Cuando el 19 de diciembre del 2025,Luis Andrés Monterroso López, de 29 años, pisó por primera vez en tres años el suelo guatemalteco, estaba muy enfadado. Vestido con un mono gris y pantuflas azul oscuro, el uniforme de los migrantes detenidos en Estados Unidos, hablaba con su madre por teléfono, sentado en el exterior de la sede de la Fuerza Aérea de Guatemala, donde aterrizan los vuelos de los deportados. “Ni a los animales los tratan así. Vine amarrado de pies y manos”, le contaba, indignado.
Por El País
En la bolsa de plástico con su nombre y el número de identificación que le dieron en el centro de detención de Alvarado, en Texas, tenía dos hojas: el documento de salida voluntaria y un papel con instrucciones para cobrar 1.000 dólares (853 euros).
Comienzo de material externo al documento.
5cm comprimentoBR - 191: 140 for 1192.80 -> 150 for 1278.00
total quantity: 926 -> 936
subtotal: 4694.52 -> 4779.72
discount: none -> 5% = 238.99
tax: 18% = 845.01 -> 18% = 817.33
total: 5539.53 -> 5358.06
La cantidad era una especie de bonificación que los agentes del ICE, el servicio de control de inmigración y aduanas de EE UU, prometen a migrantes detenidos sin antecedentes penales, a cambio de que acepten su salida voluntaria.
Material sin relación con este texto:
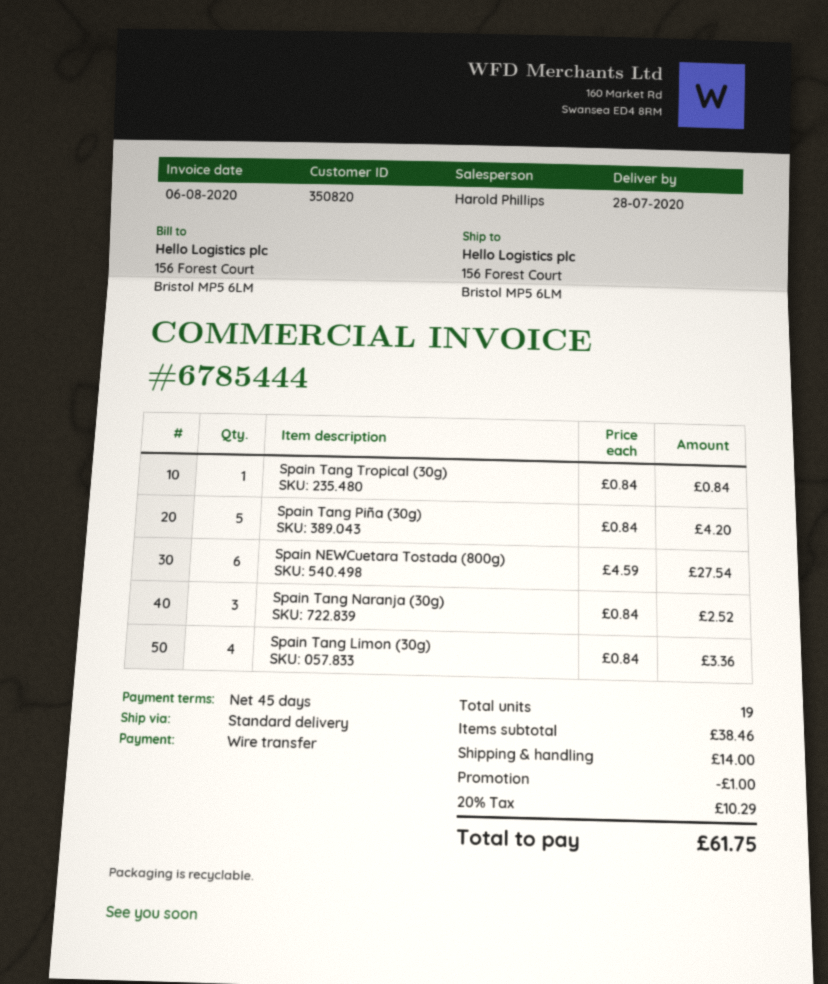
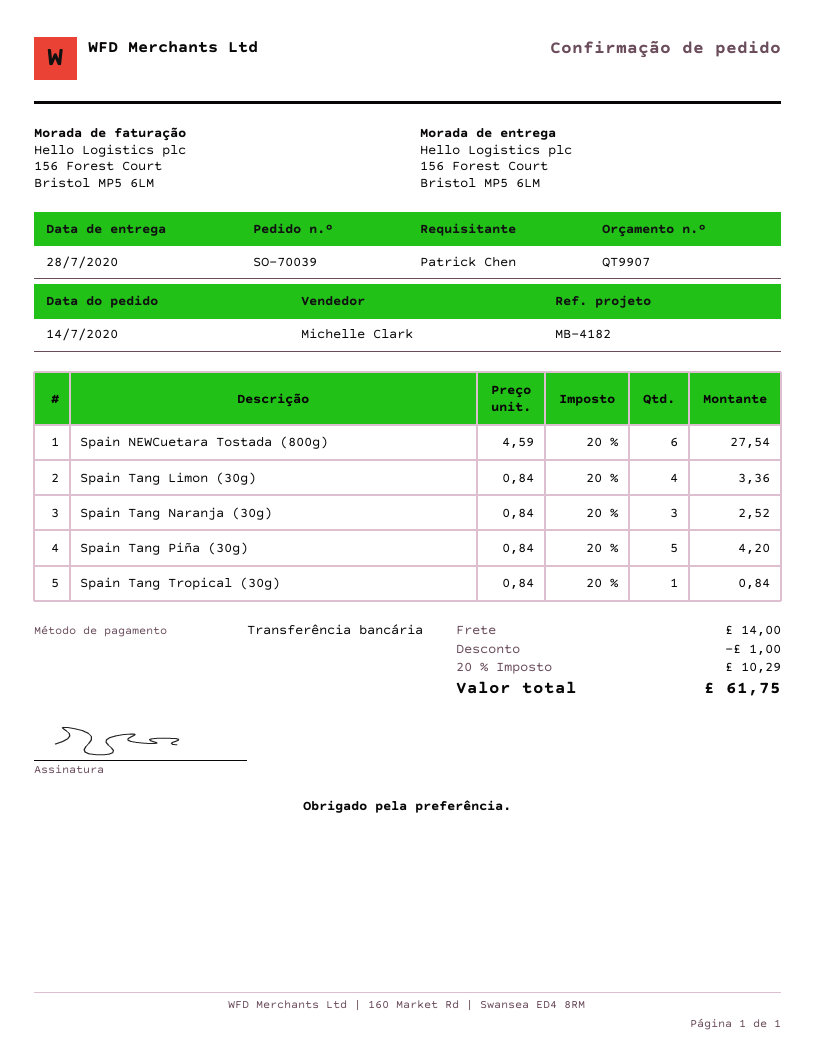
sales rep: Harold Phillips -> Michelle Clark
“Y todos firmamos por salir de la cárcel y no por el dinero, que por lo que sé, nadie consigue cobrarlo. Pero igualmente lo intentaré”, dijo ese día Monterroso a este periódico.
En la hoja de instrucciones se indicaba que el dinero estaría disponible cinco días después, accediendo a la página web mail.cbp-stipend.com con elnombre de usuario y contraseña indicados. A los días de regresar a Quesada, en el departamento de Jutiapa, Monterroso siguió las indicaciones al pie de la letra y fue redirigido a la plataforma Zoho, software utilizado por el Departamento de Seguridad Nacional de EE UU para, supuestamente, comunicarse con quienes firman su salida voluntaria del país.